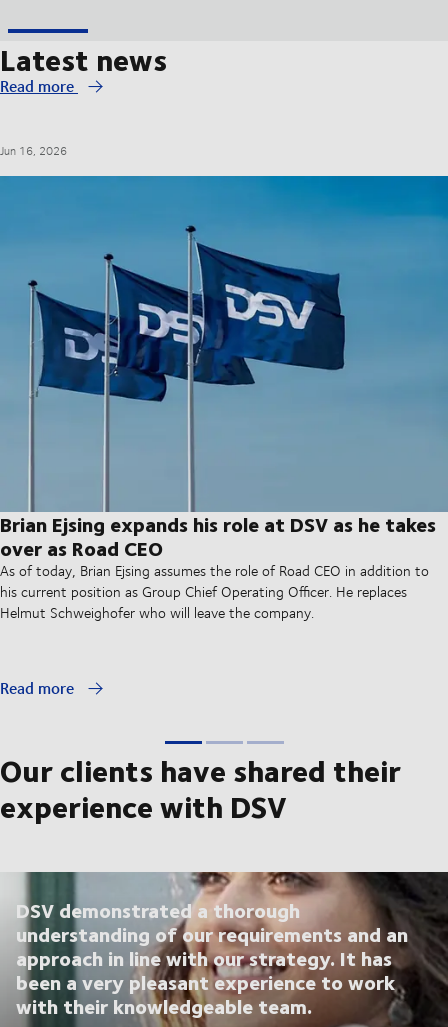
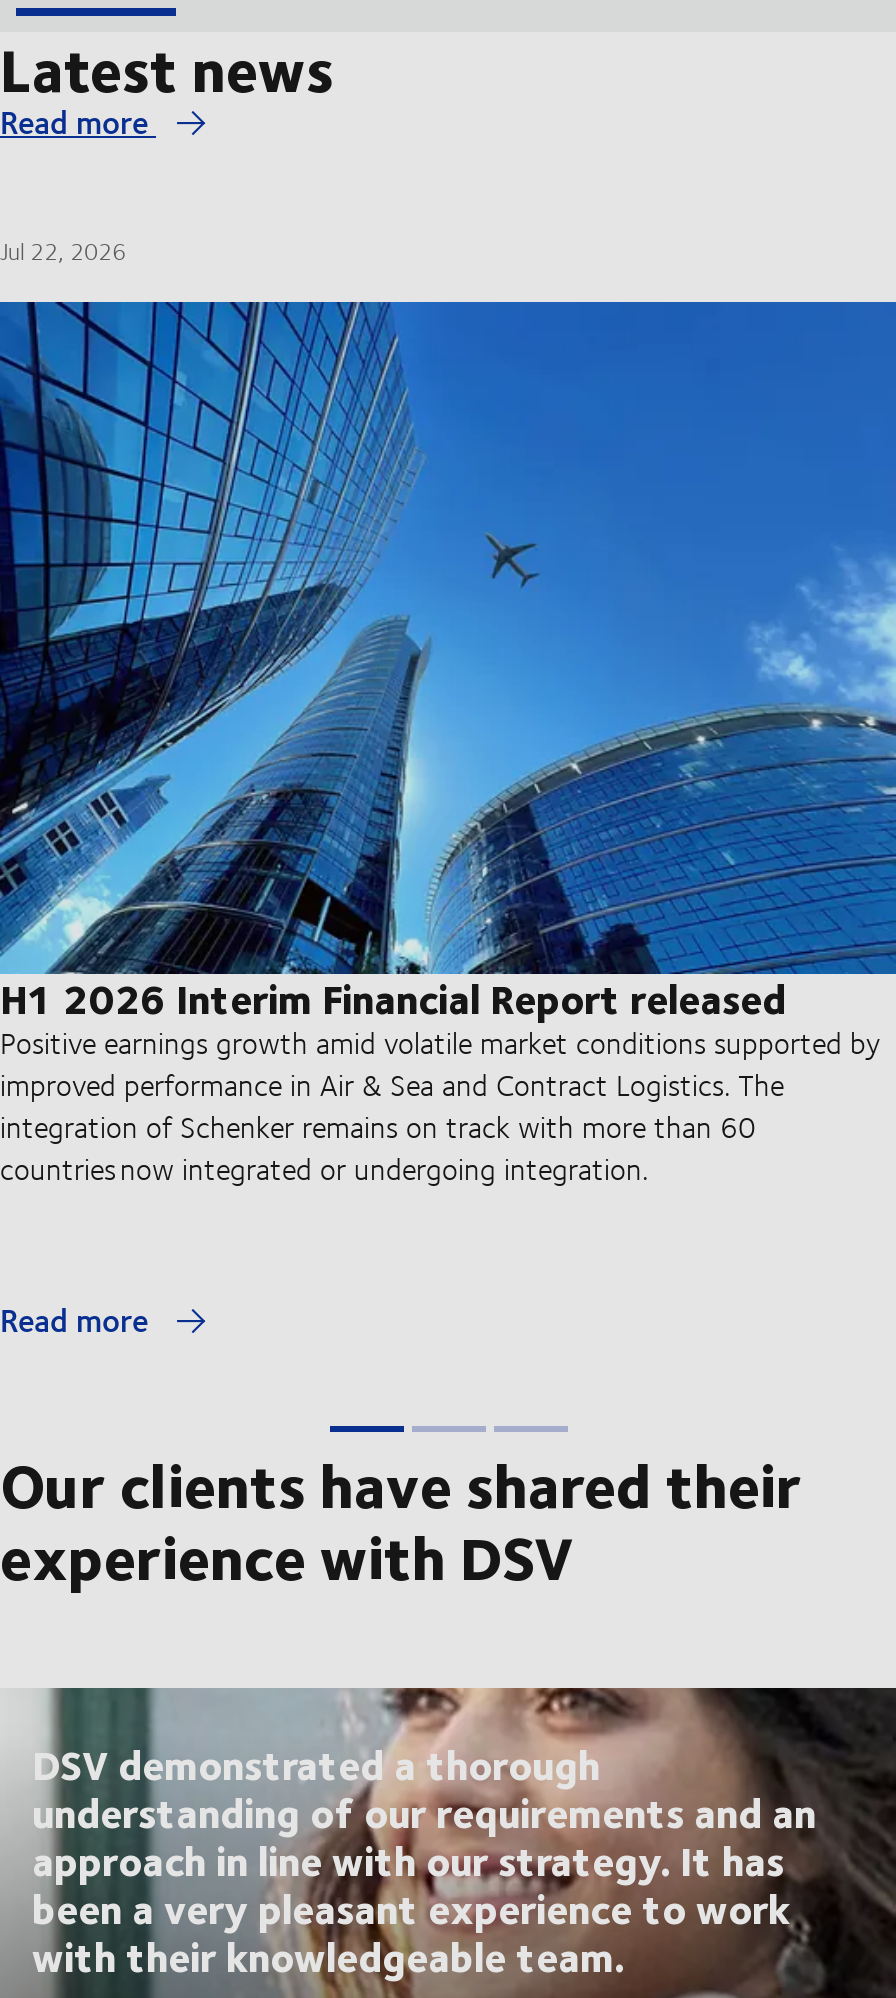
- Jun 16, 2026
+ Jul 22, 2026

- [image]
- Brian Ejsing expands his role at DSV as he takes
- over as Road CEO
- As of today, Brian Ejsing assumes the role of Road CEO in addition to
- his current position as Group Chief Operating Officer. He replaces
- Helmut Schweighofer who will leave the company.
+ [image]
+ H1 2026 Interim Financial Report released
+ Positive earnings growth amid volatile market conditions supported by
+ improved performance in Air & Sea and Contract Logistics. The
+ integration of Schenker remains on track with more than 60
+ countries now integrated or undergoing integration.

■ ■ ■ ■

## What to work on
Repeat, exactly as they stand above, the lines from the line with "- Helmut Schweighofer" to the line with "Contract Logistics. The", both lines included.

## Solution for this exercise
- Helmut Schweighofer who will leave the company.
+ [image]
+ H1 2026 Interim Financial Report released
+ Positive earnings growth amid volatile market conditions supported by
+ improved performance in Air & Sea and Contract Logistics. The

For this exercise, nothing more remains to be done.